>>>

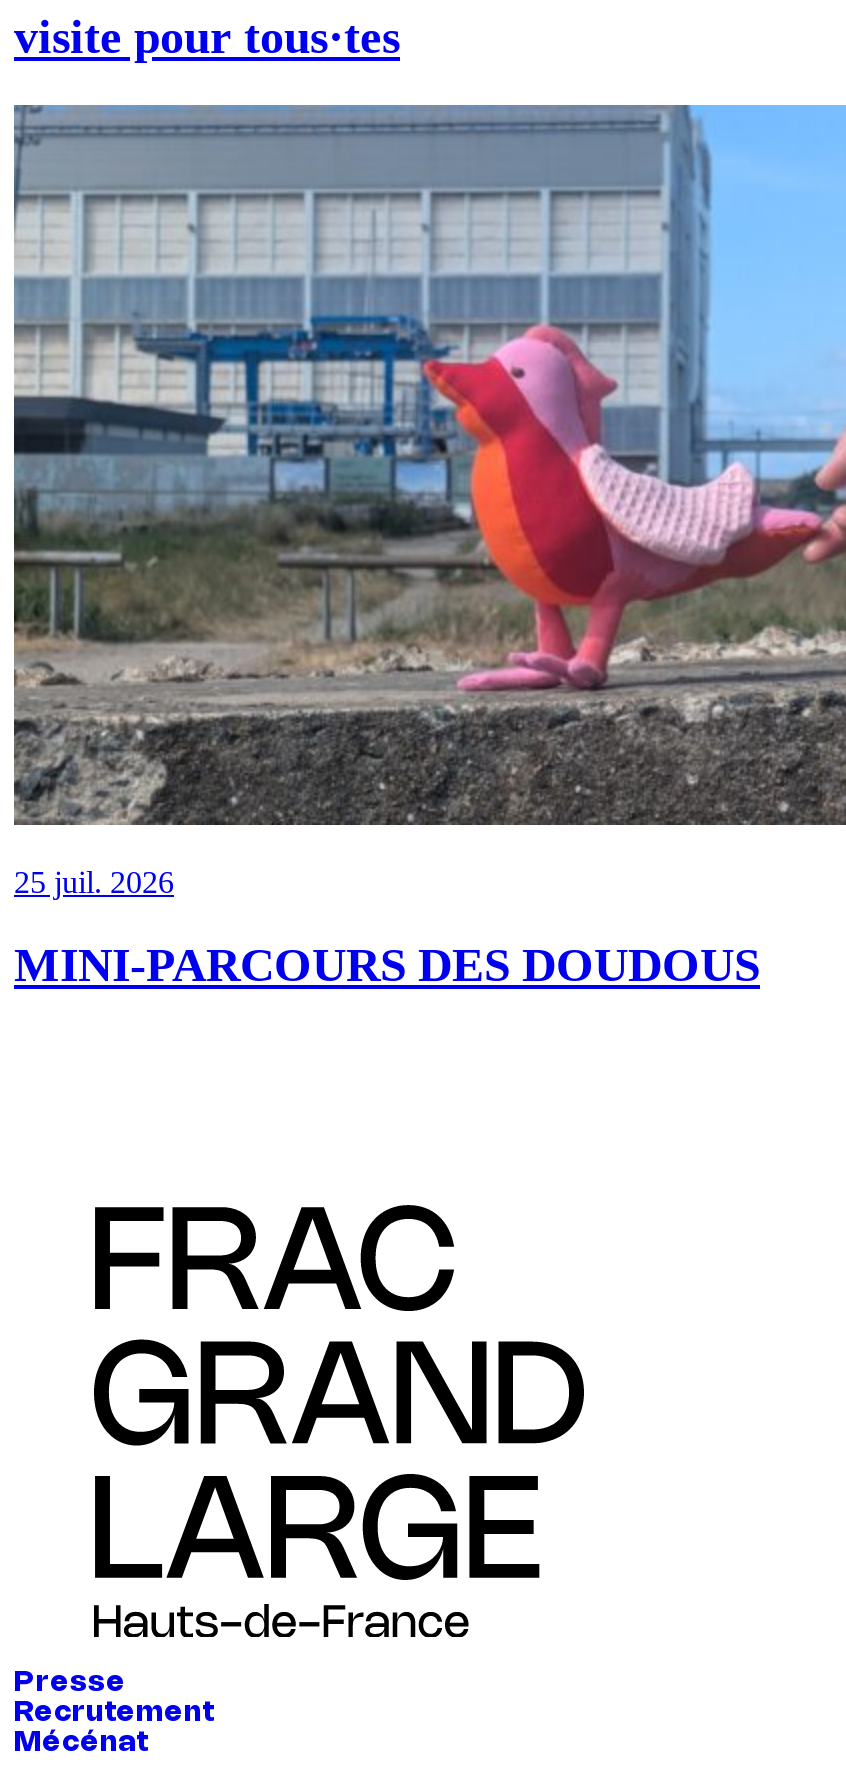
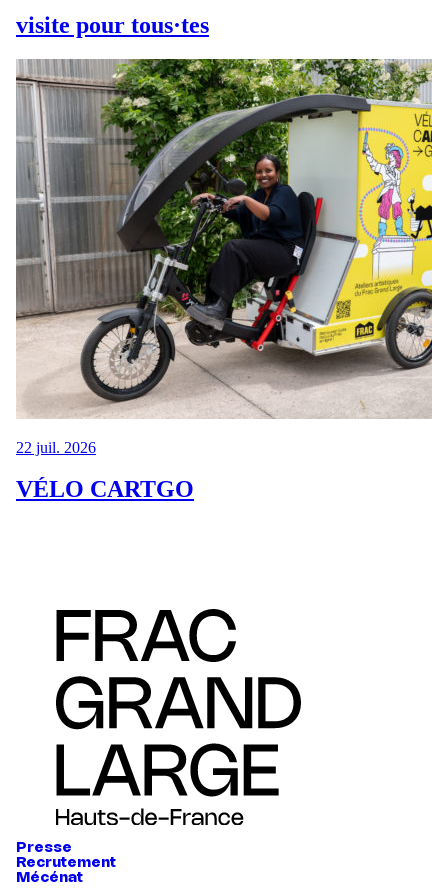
- [image]
- 25 juil. 2026
+ [image]
+ 22 juil. 2026

- MINI-PARCOURS DES DOUDOUS
+ VÉLO CARTGO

<<<

Problem: Only these lines should appear in the reply: the one containing "22 juil. 2026", the last line of the data, and all lines between them, each copied exactly.

Result:
+ 22 juil. 2026

- MINI-PARCOURS DES DOUDOUS
+ VÉLO CARTGO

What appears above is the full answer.